** Data records follows **
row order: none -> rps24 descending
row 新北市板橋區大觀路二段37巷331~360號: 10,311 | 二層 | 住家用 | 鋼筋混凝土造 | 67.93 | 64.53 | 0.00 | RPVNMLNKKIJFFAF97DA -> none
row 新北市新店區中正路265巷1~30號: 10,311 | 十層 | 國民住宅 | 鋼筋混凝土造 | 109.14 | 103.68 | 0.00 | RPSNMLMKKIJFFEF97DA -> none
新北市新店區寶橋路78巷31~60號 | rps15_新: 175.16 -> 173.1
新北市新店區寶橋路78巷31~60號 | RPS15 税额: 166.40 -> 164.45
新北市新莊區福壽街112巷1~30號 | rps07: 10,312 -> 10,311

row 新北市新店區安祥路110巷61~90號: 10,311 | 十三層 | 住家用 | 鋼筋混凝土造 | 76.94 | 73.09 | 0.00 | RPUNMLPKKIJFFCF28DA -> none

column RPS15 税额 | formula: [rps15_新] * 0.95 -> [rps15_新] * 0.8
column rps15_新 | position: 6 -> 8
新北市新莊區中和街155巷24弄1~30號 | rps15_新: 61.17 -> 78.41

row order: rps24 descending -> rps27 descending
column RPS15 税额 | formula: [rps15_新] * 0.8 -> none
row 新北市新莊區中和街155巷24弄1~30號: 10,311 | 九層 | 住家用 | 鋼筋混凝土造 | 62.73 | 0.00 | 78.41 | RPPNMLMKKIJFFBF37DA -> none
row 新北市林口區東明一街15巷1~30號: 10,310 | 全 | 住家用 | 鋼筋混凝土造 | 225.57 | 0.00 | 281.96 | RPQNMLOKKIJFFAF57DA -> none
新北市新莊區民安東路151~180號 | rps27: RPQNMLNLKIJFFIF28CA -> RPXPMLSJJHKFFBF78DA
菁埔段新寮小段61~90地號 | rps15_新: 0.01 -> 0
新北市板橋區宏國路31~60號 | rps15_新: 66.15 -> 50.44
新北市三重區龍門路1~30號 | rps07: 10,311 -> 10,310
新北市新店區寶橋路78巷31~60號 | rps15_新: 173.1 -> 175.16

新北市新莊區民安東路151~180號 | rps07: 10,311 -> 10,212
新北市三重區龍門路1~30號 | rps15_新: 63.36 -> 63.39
** End of Data records **
▶ _Problem requirements_: Your answer should be the data above, retyped in full and unaltered.

▶ _Response box_:
row order: none -> rps24 descending
row 新北市板橋區大觀路二段37巷331~360號: 10,311 | 二層 | 住家用 | 鋼筋混凝土造 | 67.93 | 64.53 | 0.00 | RPVNMLNKKIJFFAF97DA -> none
row 新北市新店區中正路265巷1~30號: 10,311 | 十層 | 國民住宅 | 鋼筋混凝土造 | 109.14 | 103.68 | 0.00 | RPSNMLMKKIJFFEF97DA -> none
新北市新店區寶橋路78巷31~60號 | rps15_新: 175.16 -> 173.1
新北市新店區寶橋路78巷31~60號 | RPS15 税额: 166.40 -> 164.45
新北市新莊區福壽街112巷1~30號 | rps07: 10,312 -> 10,311

row 新北市新店區安祥路110巷61~90號: 10,311 | 十三層 | 住家用 | 鋼筋混凝土造 | 76.94 | 73.09 | 0.00 | RPUNMLPKKIJFFCF28DA -> none

column RPS15 税额 | formula: [rps15_新] * 0.95 -> [rps15_新] * 0.8
column rps15_新 | position: 6 -> 8
新北市新莊區中和街155巷24弄1~30號 | rps15_新: 61.17 -> 78.41

row order: rps24 descending -> rps27 descending
column RPS15 税额 | formula: [rps15_新] * 0.8 -> none
row 新北市新莊區中和街155巷24弄1~30號: 10,311 | 九層 | 住家用 | 鋼筋混凝土造 | 62.73 | 0.00 | 78.41 | RPPNMLMKKIJFFBF37DA -> none
row 新北市林口區東明一街15巷1~30號: 10,310 | 全 | 住家用 | 鋼筋混凝土造 | 225.57 | 0.00 | 281.96 | RPQNMLOKKIJFFAF57DA -> none
新北市新莊區民安東路151~180號 | rps27: RPQNMLNLKIJFFIF28CA -> RPXPMLSJJHKFFBF78DA
菁埔段新寮小段61~90地號 | rps15_新: 0.01 -> 0
新北市板橋區宏國路31~60號 | rps15_新: 66.15 -> 50.44
新北市三重區龍門路1~30號 | rps07: 10,311 -> 10,310
新北市新店區寶橋路78巷31~60號 | rps15_新: 173.1 -> 175.16

新北市新莊區民安東路151~180號 | rps07: 10,311 -> 10,212
新北市三重區龍門路1~30號 | rps15_新: 63.36 -> 63.39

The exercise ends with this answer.